§ **Task to complete**
Report every line of the data that includes "number".

§ **Given data**
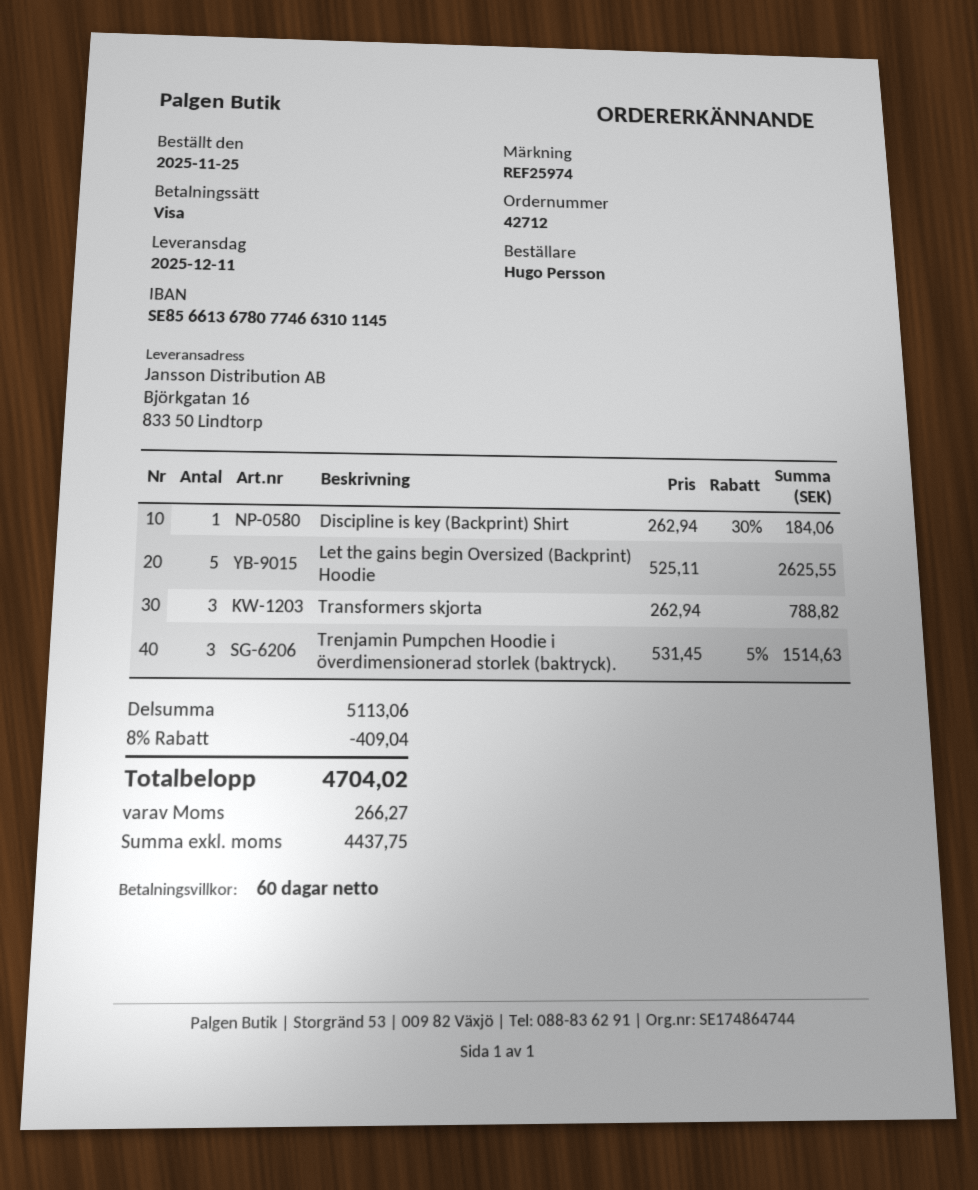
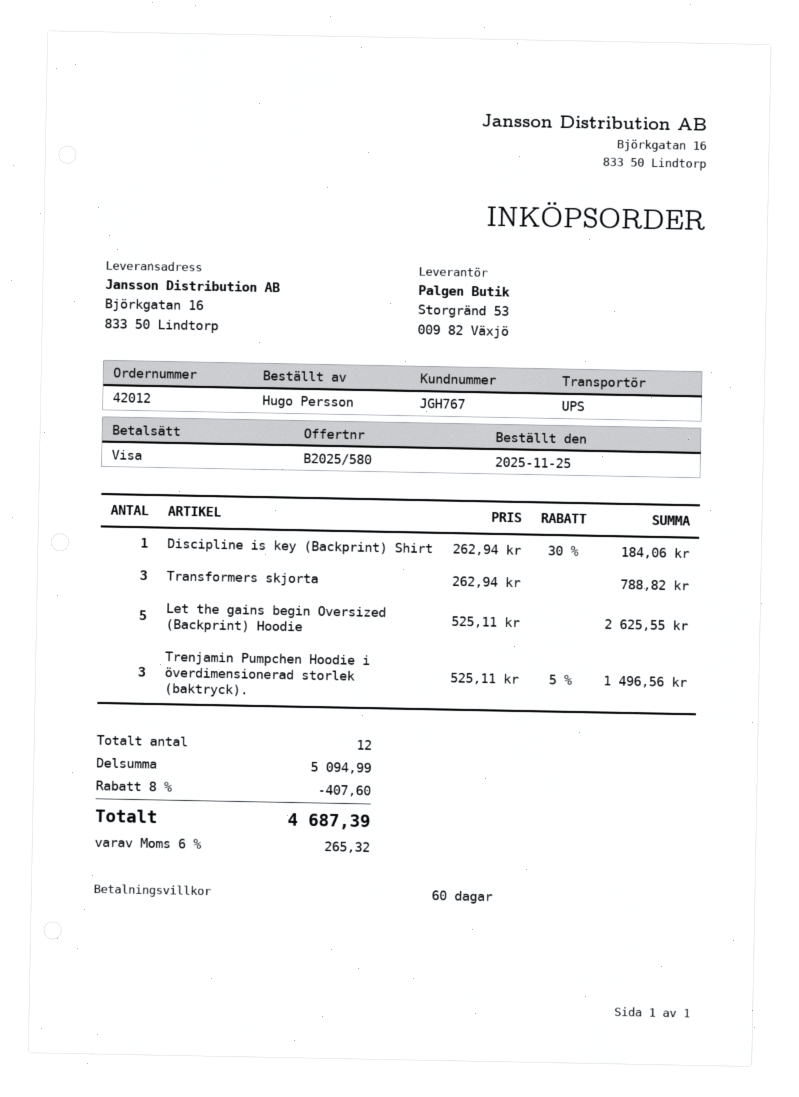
order number: 42712 -> 42012
Trenjamin Pumpchen Hoodie i överdimensionerad storlek (baktryck).: 3 x 531.45 - 5% = 1514.63 -> 3 x 525.11 - 5% = 1496.56
subtotal: 5113.06 -> 5094.99
discount: 8% = 409.04 -> 8% = 407.60
tax: 266.27 -> 265.32
total: 4704.02 -> 4687.39

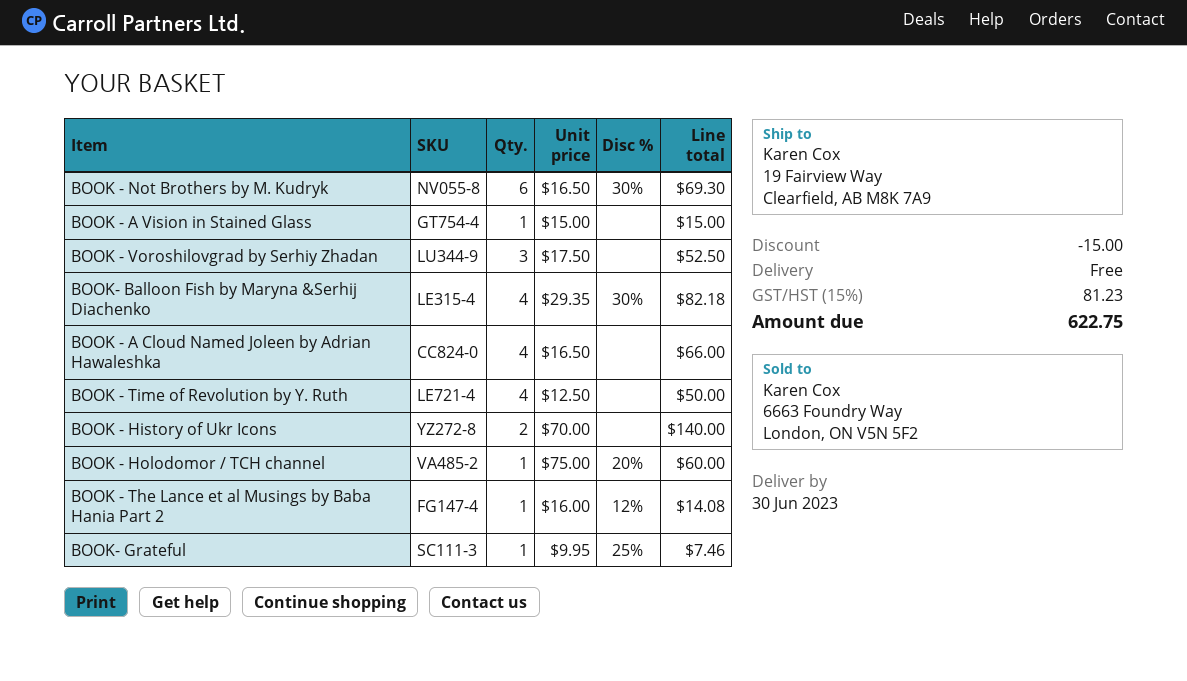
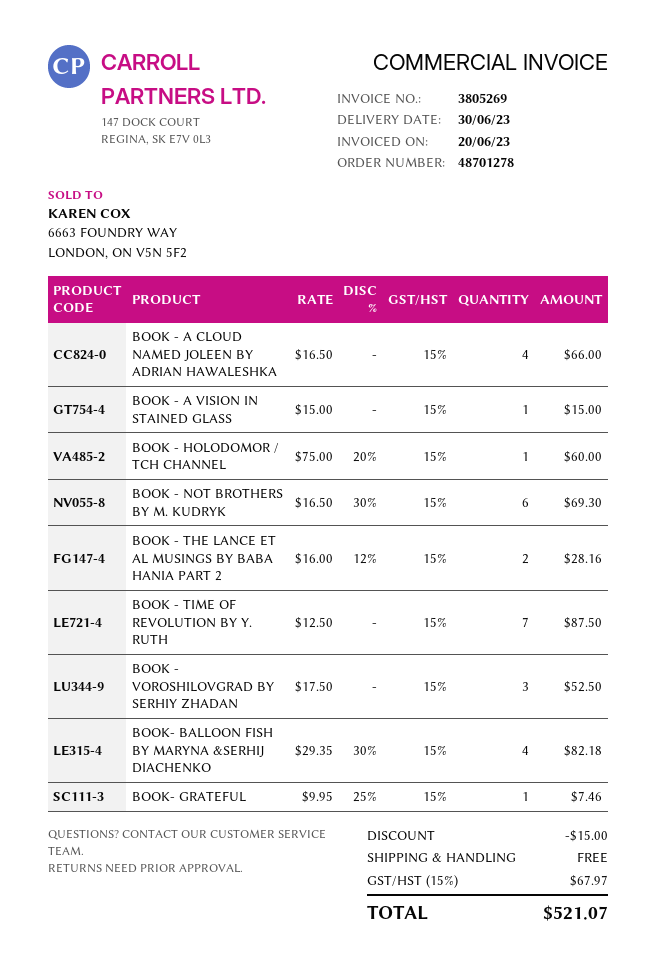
BOOK - Time of Revolution by Y. Ruth: 4 x 12.50 = 50.00 -> 7 x 12.50 = 87.50
BOOK - History of Ukr Icons: 2 x 70.00 = 140.00 -> none
BOOK - The Lance et al Musings by Baba Hania Part 2: 1 x 16.00 - 12% = 14.08 -> 2 x 16.00 - 12% = 28.16
tax: 15% = 81.23 -> 15% = 67.97
total: 622.75 -> 521.07

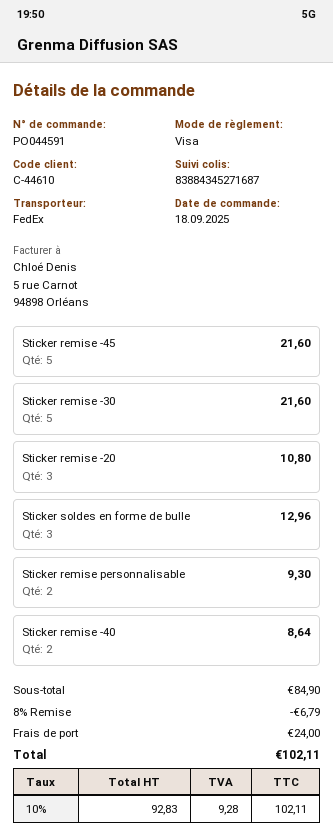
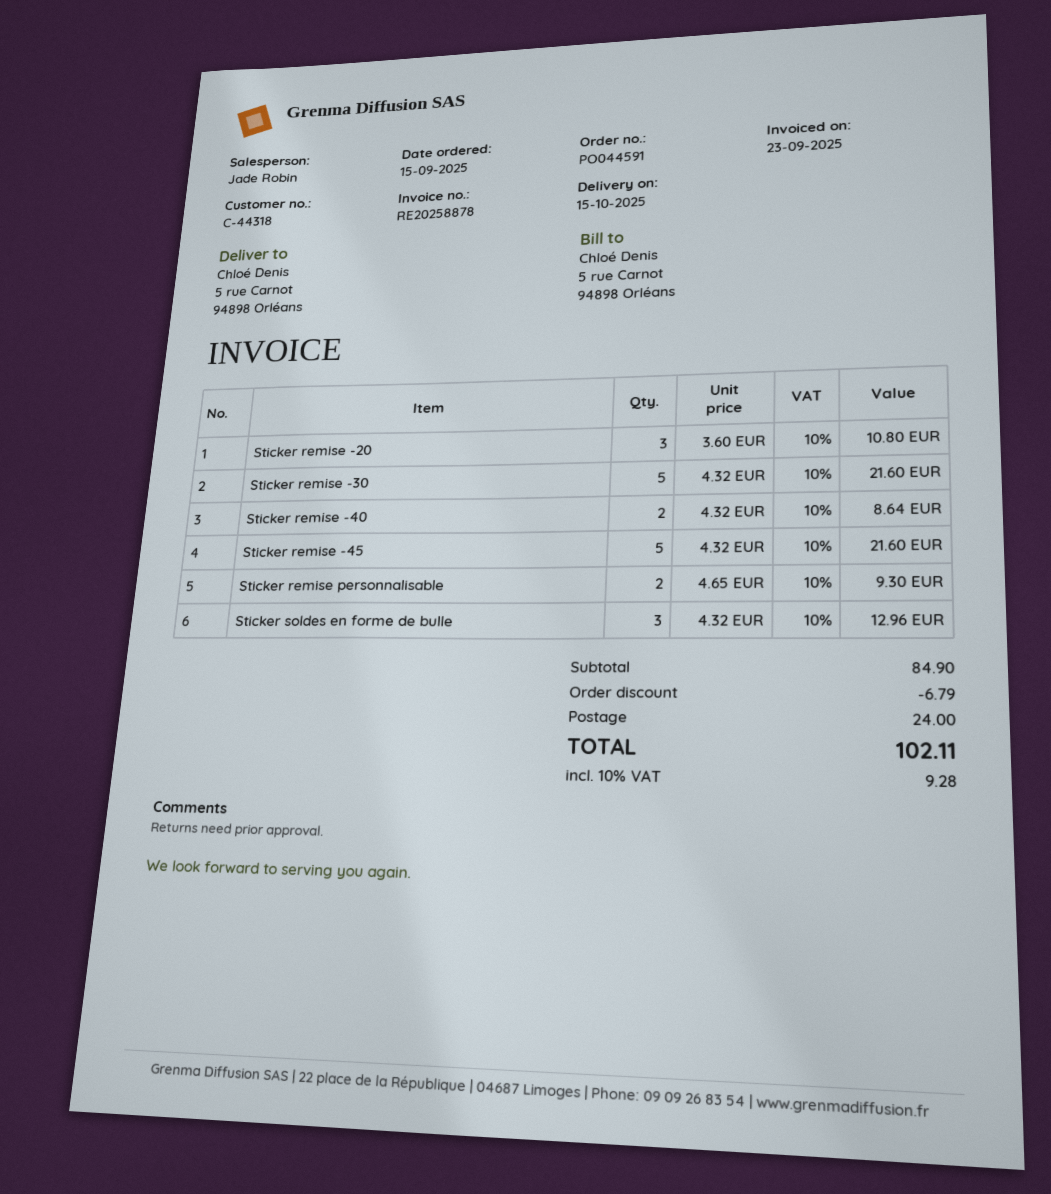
order date: 2025-09-18 -> 2025-09-15
customer number: C-44610 -> C-44318

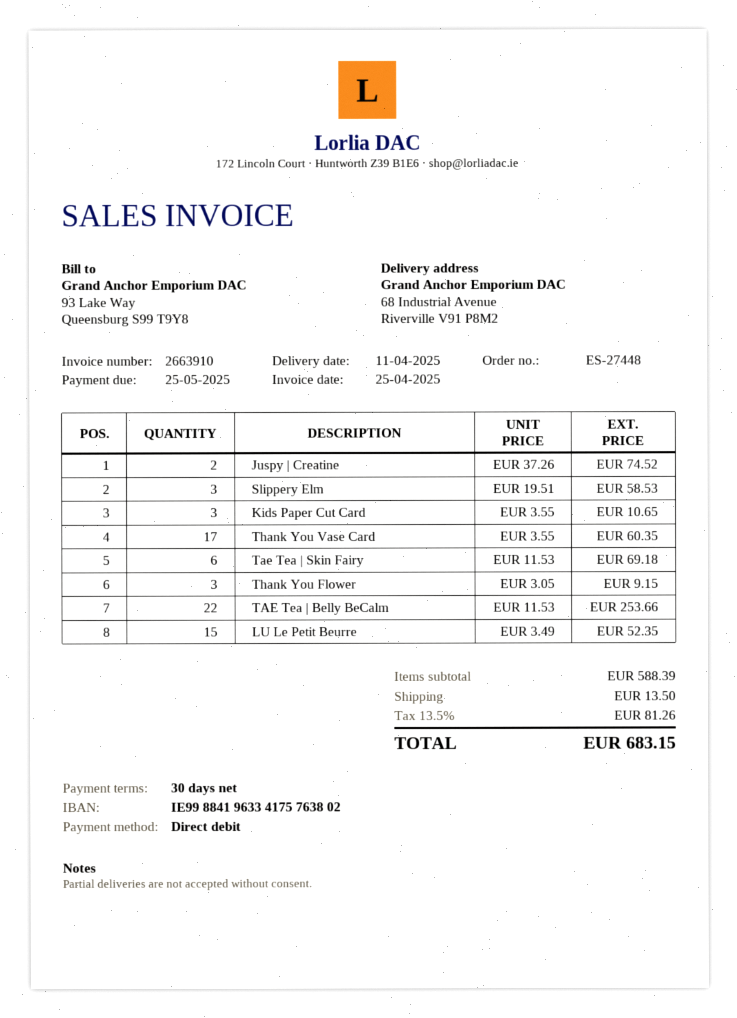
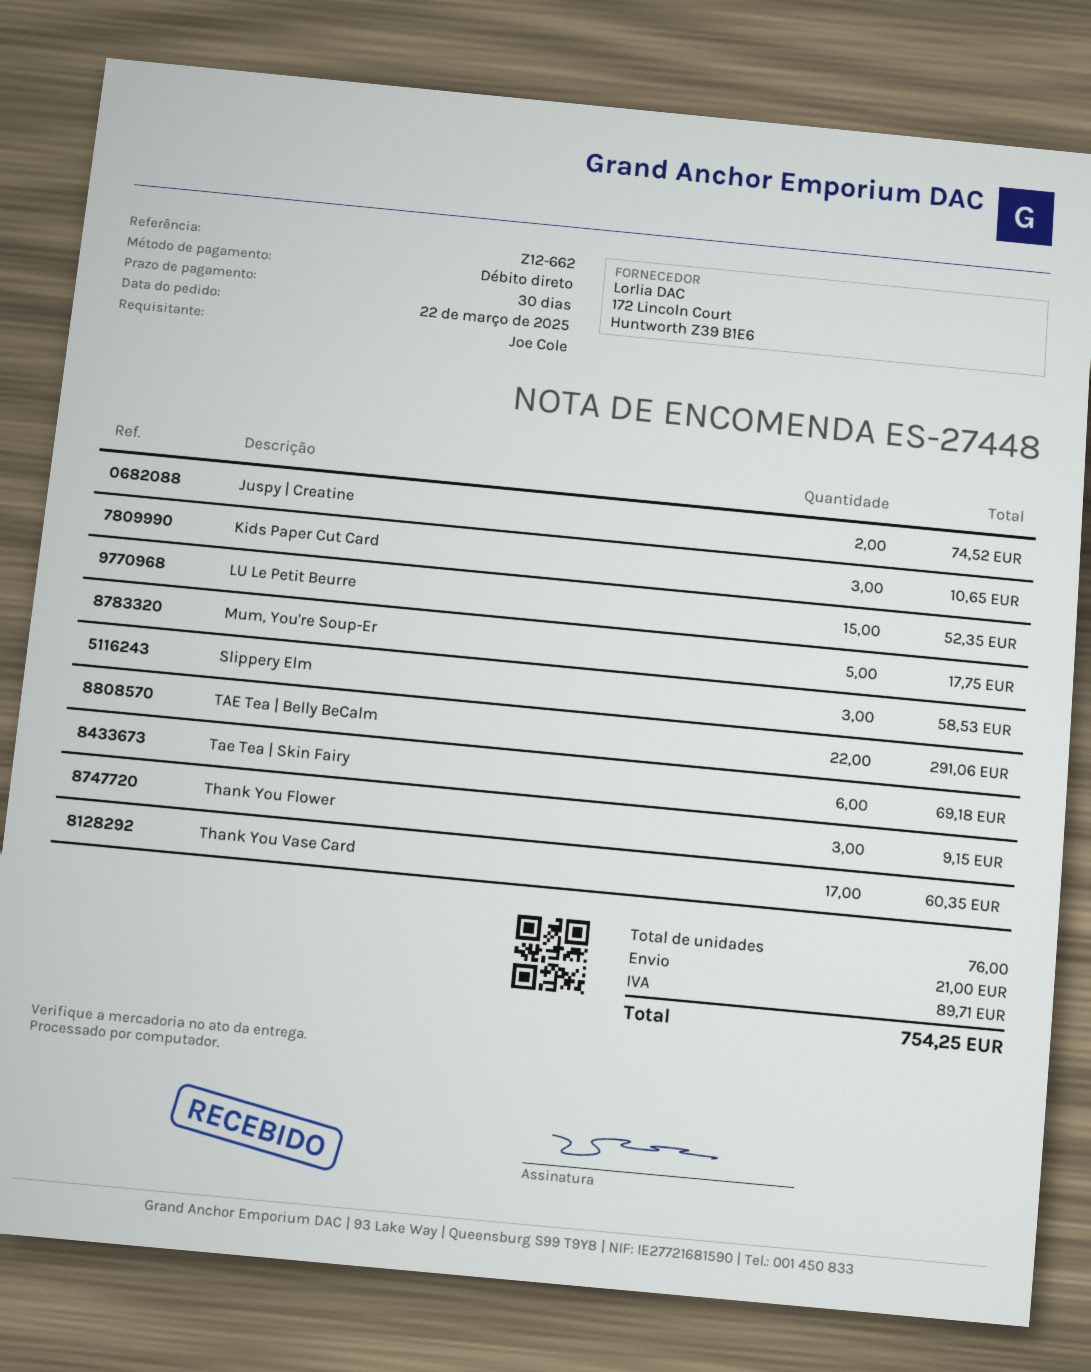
TAE Tea | Belly BeCalm: 22 for 253.66 -> 22 for 291.06
Mum, You're Soup-Er: none -> 5 for 17.75
shipping: 13.50 -> 21.00
tax: 81.26 -> 89.71
total: 683.15 -> 754.25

§ **Response**
order number: 42712 -> 42012
customer number: C-44610 -> C-44318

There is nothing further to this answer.